What would you expect of a kid who played prep soccer to keep in shape for baseball, but had to be a goalkeeper? "It was the only position they let you run into people," Buhner explained, like that was normal.
It is a shame that injuries must share space with character, class and competitiveness, but that was Buhner. He was on the disabled list 10 times and missed about 500 days — nearly three seasons. Had he not, he would have wound up with close to 400 homers and 1,200 RBI.
"I think what we achieved as a team makes up for what I may have missed as an individual," he said. "But looking back, I wouldn't have done it any differently. Nothing can top us saving baseball in Seattle and having the satisfaction of being part of one of sports' biggest success stories ever."

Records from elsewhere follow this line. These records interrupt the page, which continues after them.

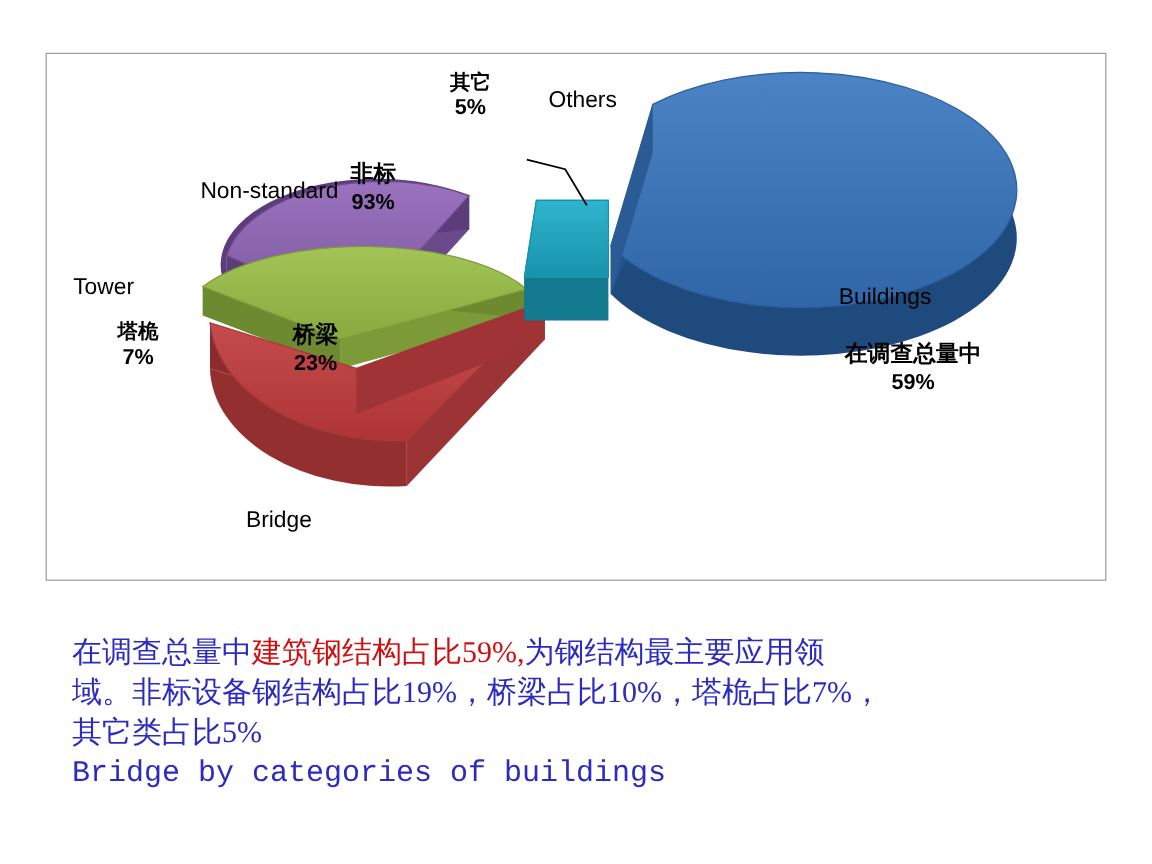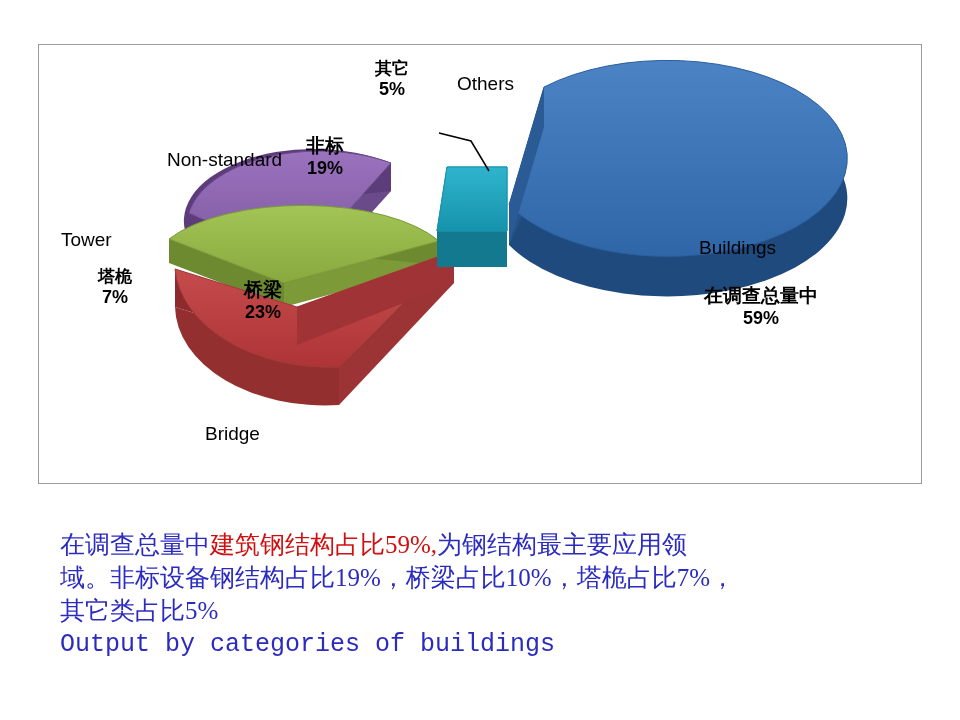"非标" div.pie-label { left: 226px -> 212px }
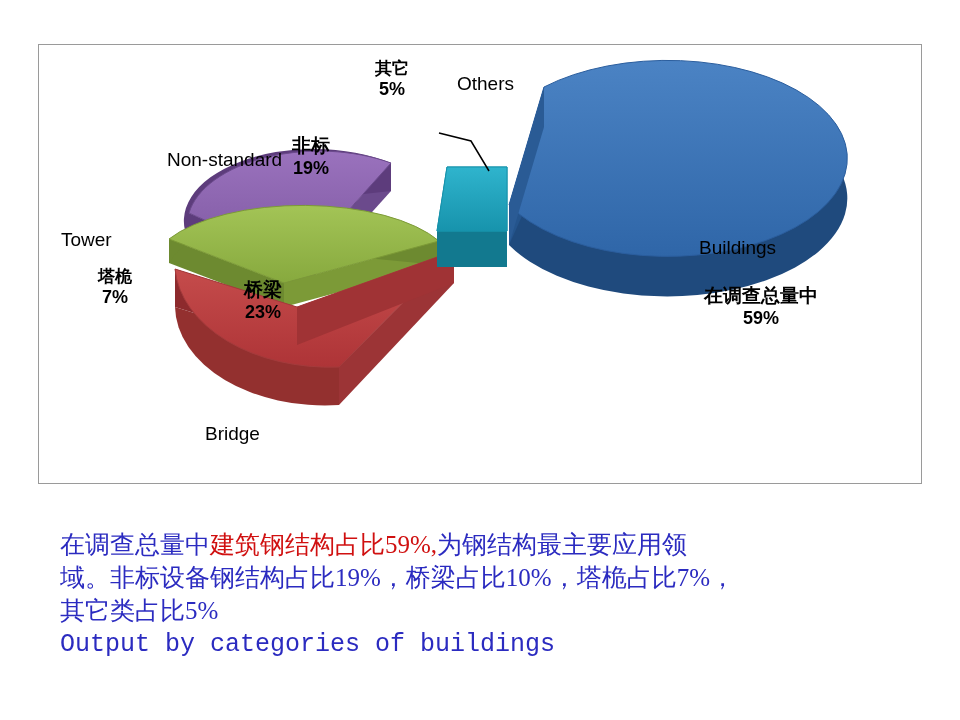"19%" span.l2 { text: 19% -> 93% }
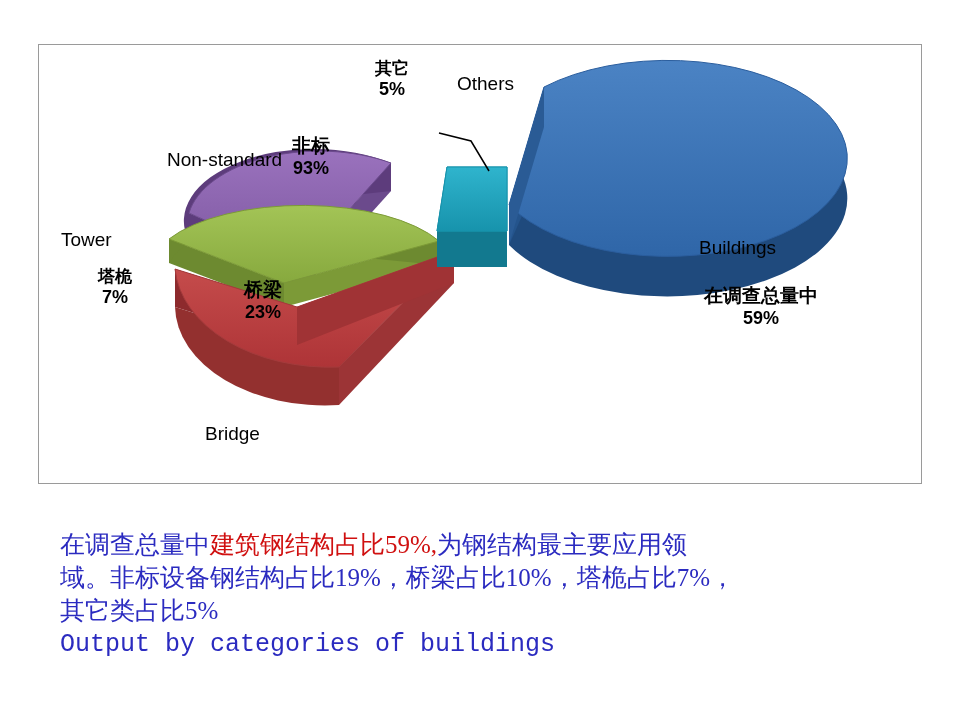"桥梁" div.pie-label { top: 234px -> 224px }
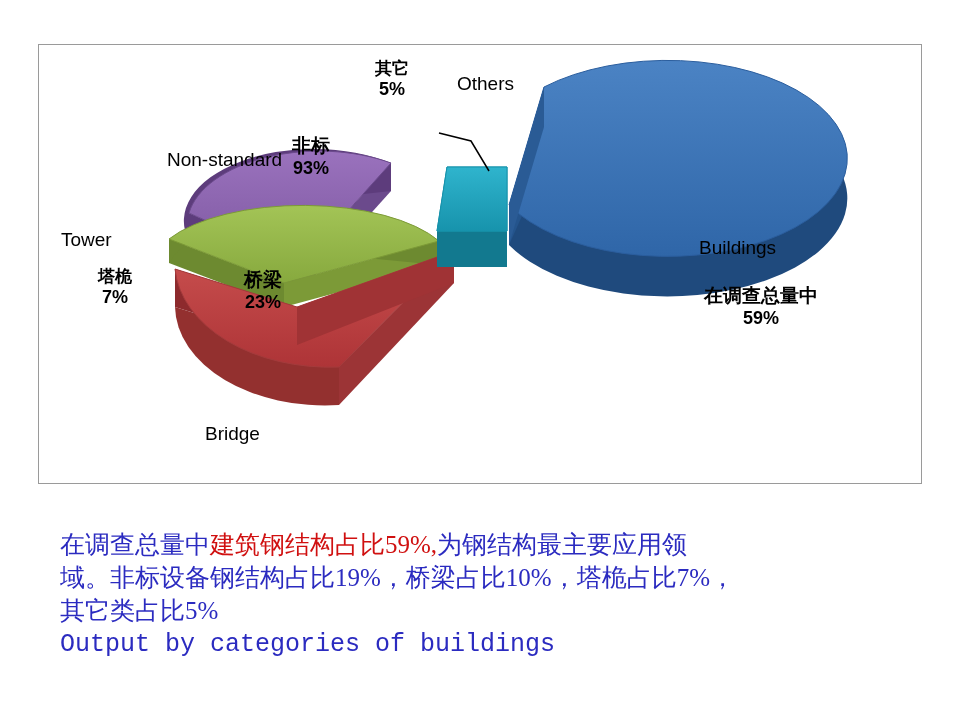"Output by categories of buildings" div.cap-mono { text: Output -> Bridge }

As with all truly unique and memorable people, the legend lives on, and the love, for the Everyman effort Buhner brought to the game.
Off the field, he brings that charisma to the community. He is still involved in many charitable works — the most renowned being the annual Cystic Fibrosis Golf Tournament, one of the area's biggest days of giving, and his work on behalf of the Diabetes Foundation, in honor of his father.
"It's time," he said when he retired. "You can work and practice and overcome slumps and injuries and all sorts of troubles. But when it's time to go, when it's time to ride into the sunset, you go."
And so he went, the warhorse gone to pasture. But as long as Safeco Field stands, an edifice to Jay Campbell Buhner as much as anyone, Bone will never be forgotten.